Değerli Okay Ailesi,

Öncelikle sizleri sıkıca kucaklayarak başlayayım. Umuyorum iyisinizdir. Ben/ Bizlerde iyiyiz. Sizin gibi güzel yürekli insanlardan bir selam, bir merhaba aldığımızda daha iyi oluyoruz.:-)

Genelde bizlere dışarıdan kurutulmuş çiçekler geliyor. Bende size gönderdiğim bu mektubumu kurutulmuş çiçeklerle süsleyeyim istedim. Tabi bu çiçekler dışarıdan gelme değil. Kendimiz yetiştirdik. Bizim havalandırmamız da bir ........yeşilliğimiz var. Hatta havalandırmamızın oldukça küçük ve kuyu gibi olduğunu düşünürsek bir köşesini çiçekler kaplıyor diyebilirim. Çiçekler, yeşillik güzel de toprak yapma faslı pek zevkli değil. :-( Neyse bu faslı geçeyim bu çiçeğin adı akşam sefasıymış. Ben genelde karıştırıyorum bazen akşam sefası, bazen gece sefası diyorum. Arkadaşlar beni düzeltiyor.
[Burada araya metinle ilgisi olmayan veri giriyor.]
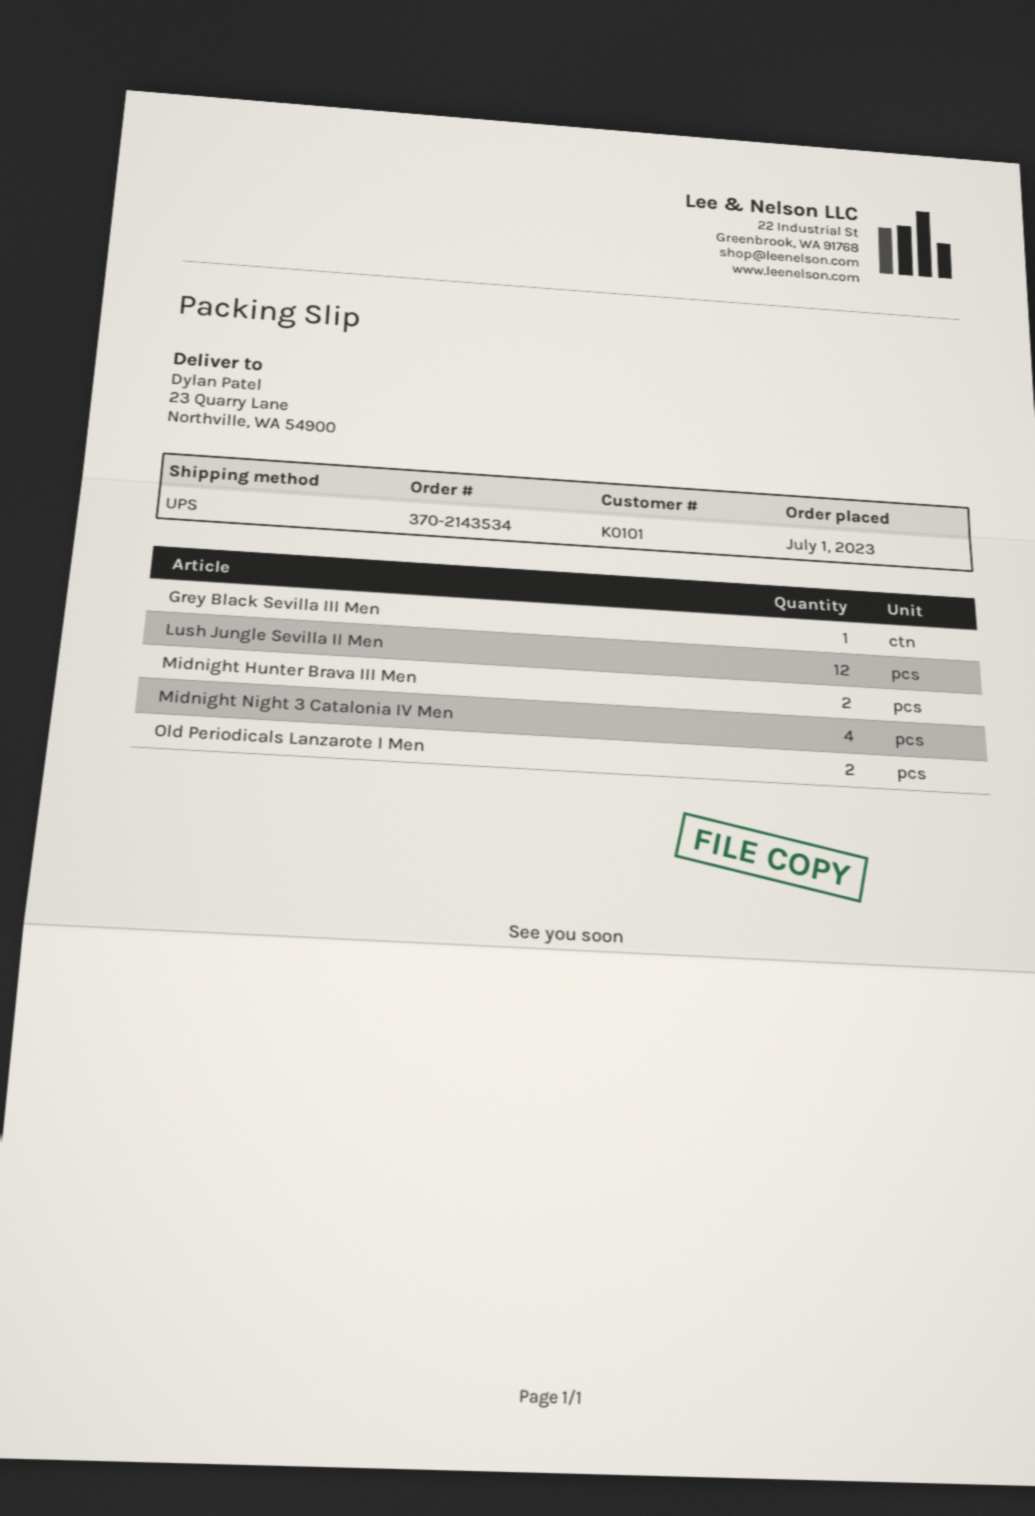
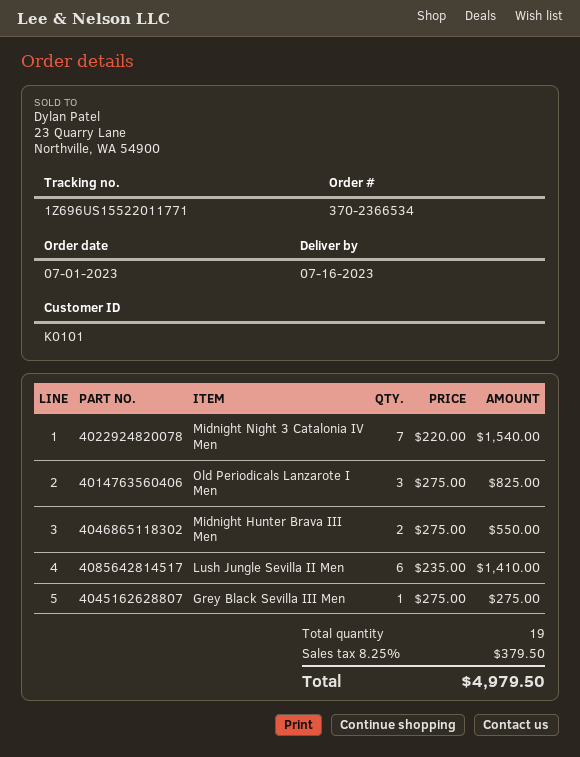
order number: 370-2143534 -> 370-2366534
Lush Jungle Sevilla II Men: 12 -> 6
Midnight Night 3 Catalonia IV Men: 4 -> 7
Old Periodicals Lanzarote I Men: 2 -> 3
   Sevgili dost, Güzel insan Adil Okay, gönderdiğin kitapları ve kartları aldım. Size hemen dönüş yapamadım. Bunun için öncelikle özür diliyorum. Zaman nasıl geçiyor anlamıyoruz bile. Peşinde koşuyoruz yakalamak için. Çalışma tempomuzu arttırmaya çalışıyoruz. Tempomuz artsa da bu defa da okunacaklar, yazılacaklar da artıyor. İnsan okudukça, araştırdıkça, öğrendikçe cahilliğini fark ediyor. Ben/Bizlerde bilmediklerimizi gördükçe onu gidermeye çalışıyoruz. Birde son aylarda Elbistan'dan iki genç yoldaşımız geldi. Hücremiz renklendi, daha bir canlandı ama beraberinde bizlerinde yoğunluğu arttı diyebilirim. Bireysel çalışmalarımıza ortak çalışmalarımızda eklendi. Daha doğrusu zaten vardı gençlerle birlikte yoğunlaştırdık demek daha doğru olur. Yeni gelen yoldaşlar geçen yıl Dersim'de tutuklanmışlardı. Malatya ağır cezası oldukça bonkör yoldaşlara boş bir dosyadan 1 Mayıs, 8 Mart, 18 Mayıs gibi kitle eylemlerini gerekçe göstererek bol keseden dağıtmışlar cezaları ( üyelik artı propaganda ) yoldaşlarla birlikte bizde Dersim'in havasını soluduk. 9-10 yıldır içerde olunca dışarının, hele de Dersim gibi bir alanın havasını solumakta ayrıca güzel oluyor. Eylem, bana yoldaşlar geldi, sende gençleştin diyor. :-). Eeee ben kabul edermiyim sen kendine bak ben zaten gencim diyorum :-)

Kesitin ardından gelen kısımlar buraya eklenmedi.